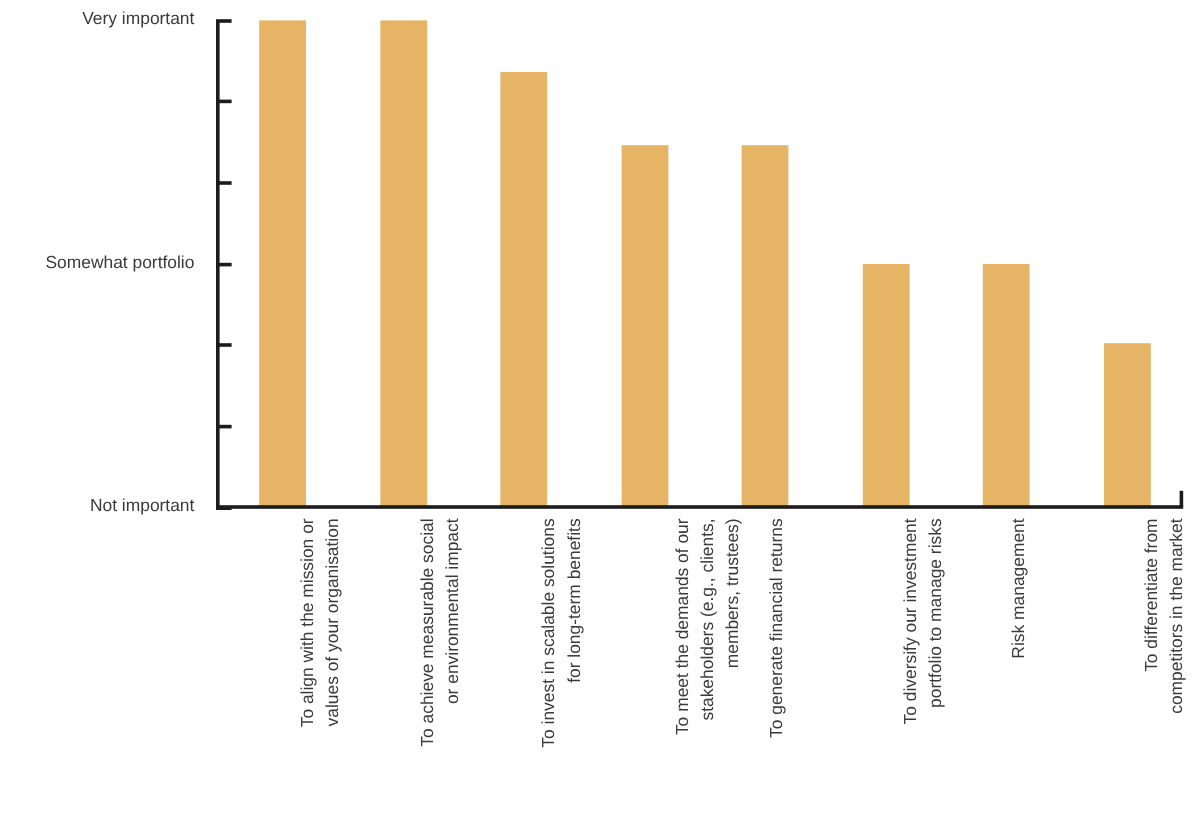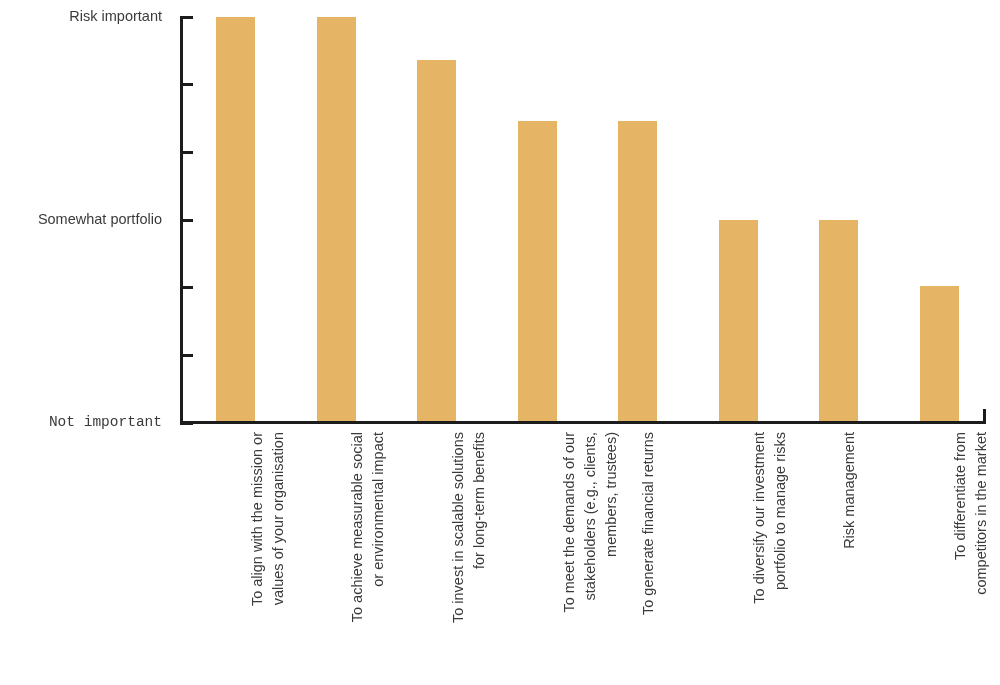--- a/index.html
+++ b/index.html
@@ -109,7 +109,7 @@
 
   <div id="y-axis-group">
       <div class="y-tick" style="top: 15.5px;"></div>
-      <div class="y-tick-label" style="top: 9px;">Risk important</div>
+      <div class="y-tick-label" style="top: 9px;">Very important</div>
       <div class="y-tick" style="top: 83.1667px;"></div>
       <div class="y-tick" style="top: 150.833px;"></div>
       <div class="y-tick" style="top: 218.5px;"></div>

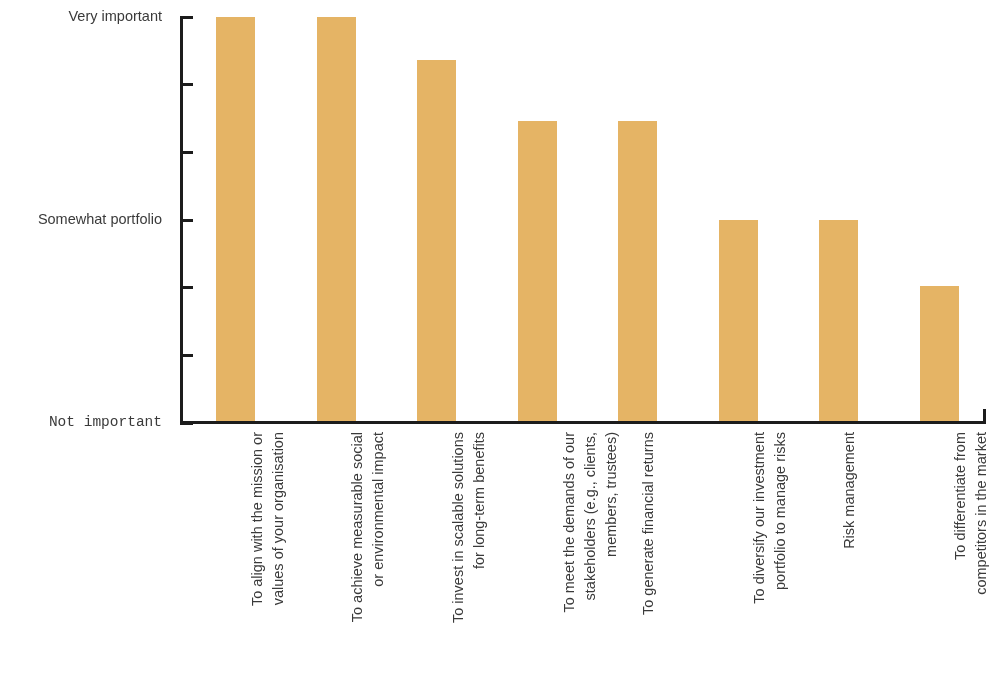--- a/index.html
+++ b/index.html
@@ -117,7 +117,7 @@
       <div class="y-tick" style="top: 286.167px;"></div>
       <div class="y-tick" style="top: 353.833px;"></div>
       <div class="y-tick" style="top: 421.5px;"></div>
-      <div class="y-tick-label" style="top: 415px; font-family: Liberation Mono, monospace;">Not important</div>
+      <div class="y-tick-label" style="top: 415px;">Not important</div>
     </div>
 
   <div id="plot-area">

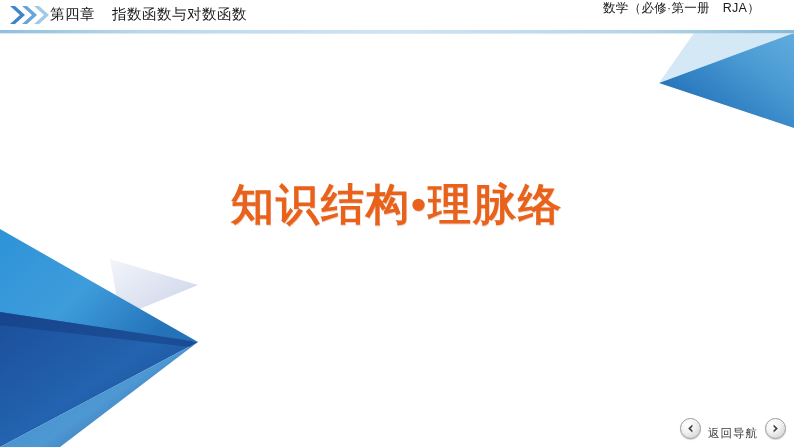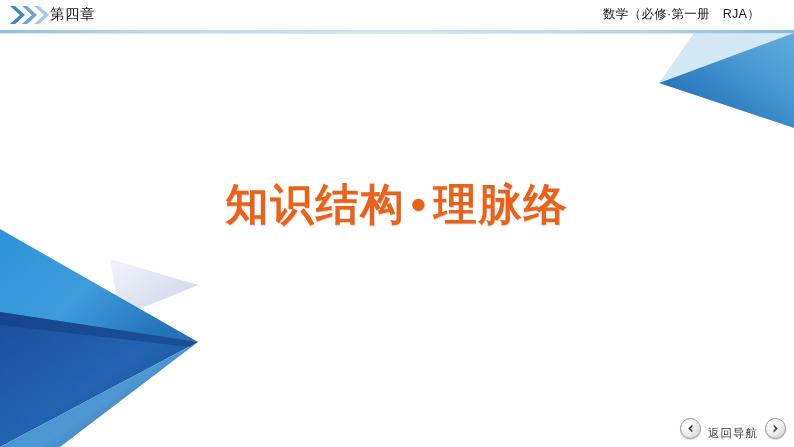--- a/index.html
+++ b/index.html
@@ -184,6 +184,7 @@
 
     <div class="chapter-label">第四章</div>
 
+    <div class="chapter-title">指数函数与对数函数</div>
 
     <div class="book-label">数学（必修·第一册　RJA）</div>
   </div>

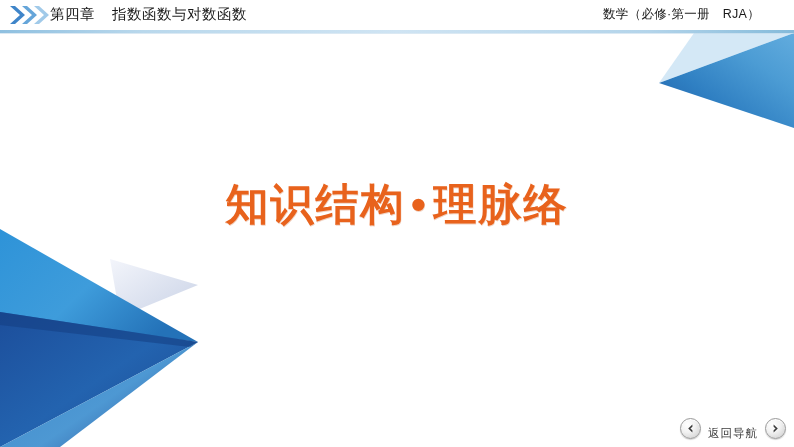--- a/index.html
+++ b/index.html
@@ -63,7 +63,7 @@
   .book-label {
     position: absolute;
     right: 34px;
-    top: 6px;
+    top: 0;
     font-size: 12.5px;
     color: #1a1a1a;
     white-space: nowrap;

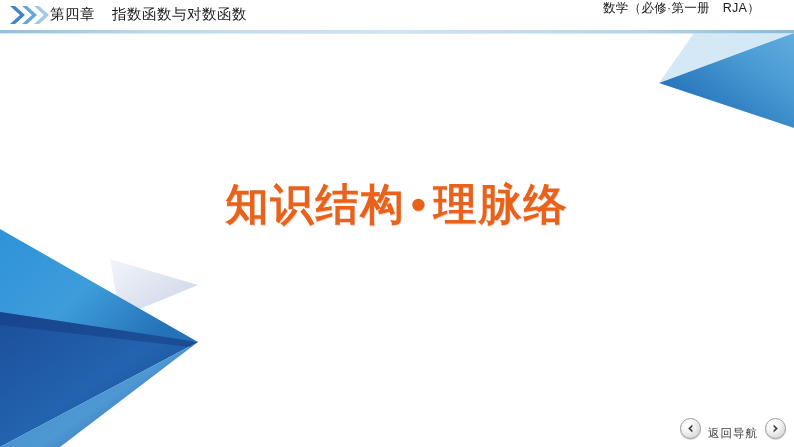--- a/index.html
+++ b/index.html
@@ -123,7 +123,7 @@
     pointer-events: none;
   }
   .main-title {
-    font-family: Liberation Mono, monospace;
+    font-family: Liberation Sans, sans-serif;
     font-size: 43px;
     font-weight: bold;
     color: #E8621C;

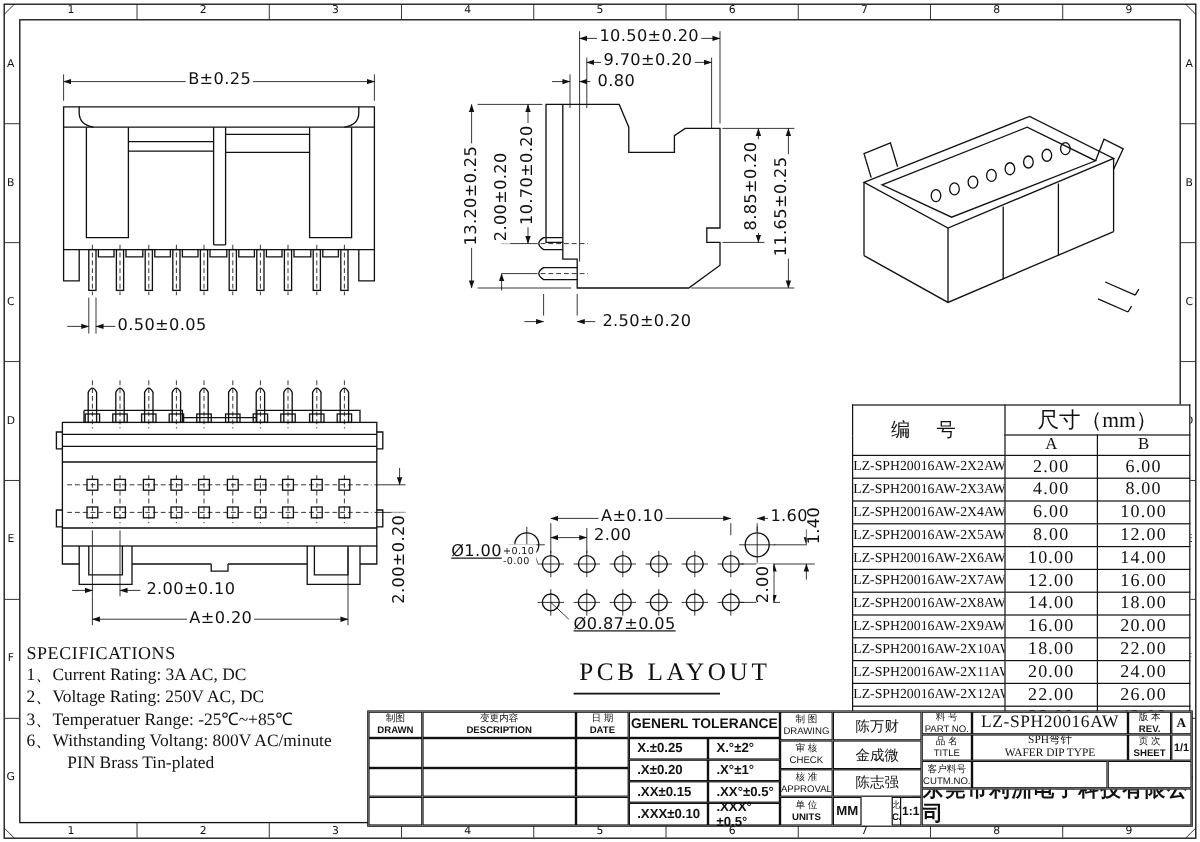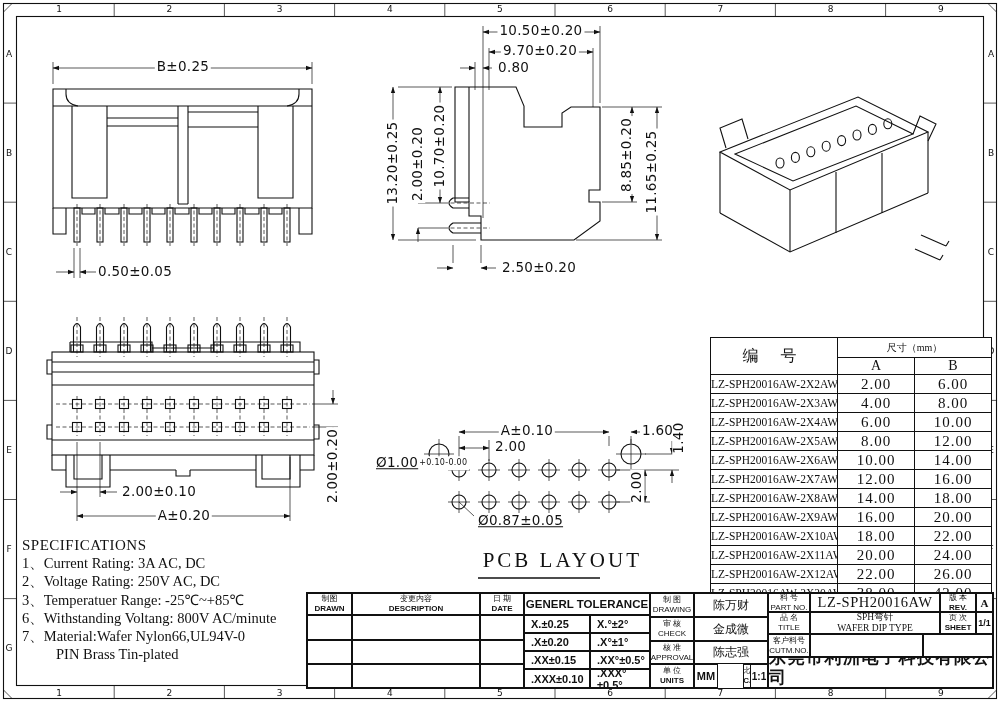--- a/index.html
+++ b/index.html
@@ -34,7 +34,7 @@
               table-layout:fixed;font-family:"Liberation Serif",serif;color:#111;z-index:4;background:#fff}
   .parts td{border:1px solid #111;padding:0;text-align:center;overflow:hidden;white-space:nowrap}
   .parts .hpart{font-size:16px;letter-spacing:9px;height:36px}
-  .parts .hsize{font-size:10px;height:19px}
+  .parts .hsize{font-size:18px;height:19px}
   .parts .hab{font-size:14px;height:15px}
   .parts td.part{font-size:11.5px;height:18px}
   .parts td.val{font-size:15px;letter-spacing:1px}

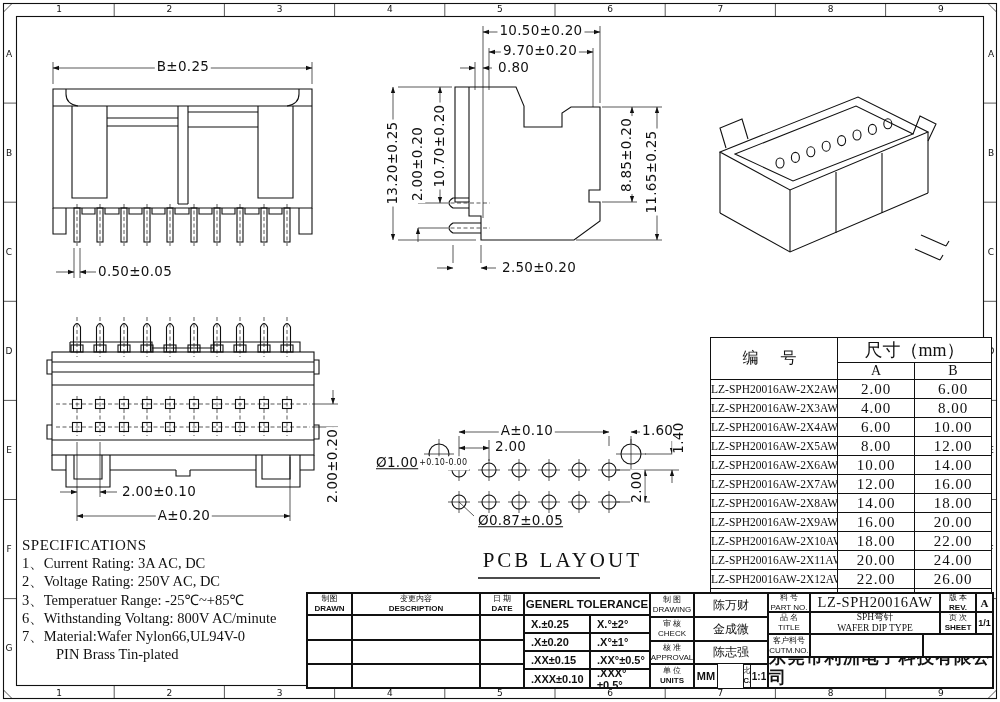--- a/index.html
+++ b/index.html
@@ -15,7 +15,7 @@
   .dim.rot{transform:translate(-50%,-50%) rotate(-90deg)}
   .dim.lft{transform:translateY(-50%)}
   .dim.u{text-decoration:underline}
-  .stack{display:inline-flex;flex-direction:row;font-size:8px;line-height:1.05;vertical-align:2px;margin-left:1px}
+  .stack{display:inline-flex;flex-direction:column;font-size:8px;line-height:1.05;vertical-align:2px;margin-left:1px}
   
   .strip{position:absolute;display:flex;font-size:9px;color:#111;z-index:4}
   .strip.h{flex-direction:row;left:4px;width:992px;height:12px}

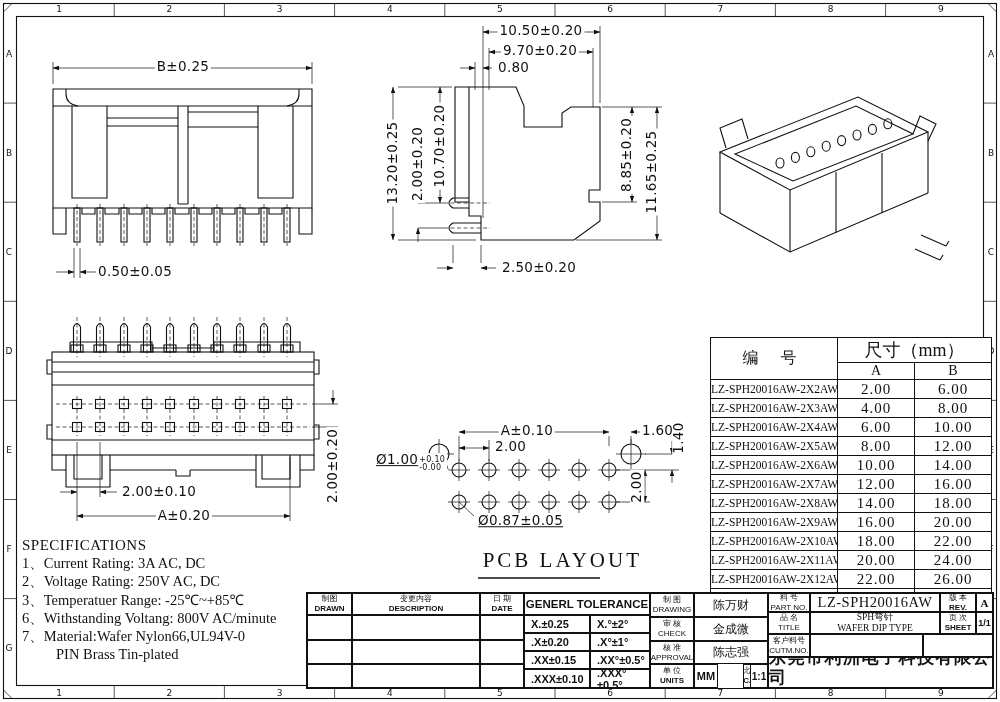--- a/index.html
+++ b/index.html
@@ -420,7 +420,6 @@
         <div class="specs-item">2、Voltage Rating: 250V AC, DC</div>
         <div class="specs-item">3、Temperatuer Range: -25℃~+85℃</div>
         <div class="specs-item">6、Withstanding Voltang: 800V AC/minute</div>
-        <div class="specs-item">7、Material:Wafer Nylon66,UL94V-0</div>
         <div class="specs-item cont">PIN Brass Tin-plated</div>
       </div>
   </div>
===============
= Task requirements =
Work out how many lines of the listing above include the word "text". Reply with nothing but the count.

= Answer to this task =
2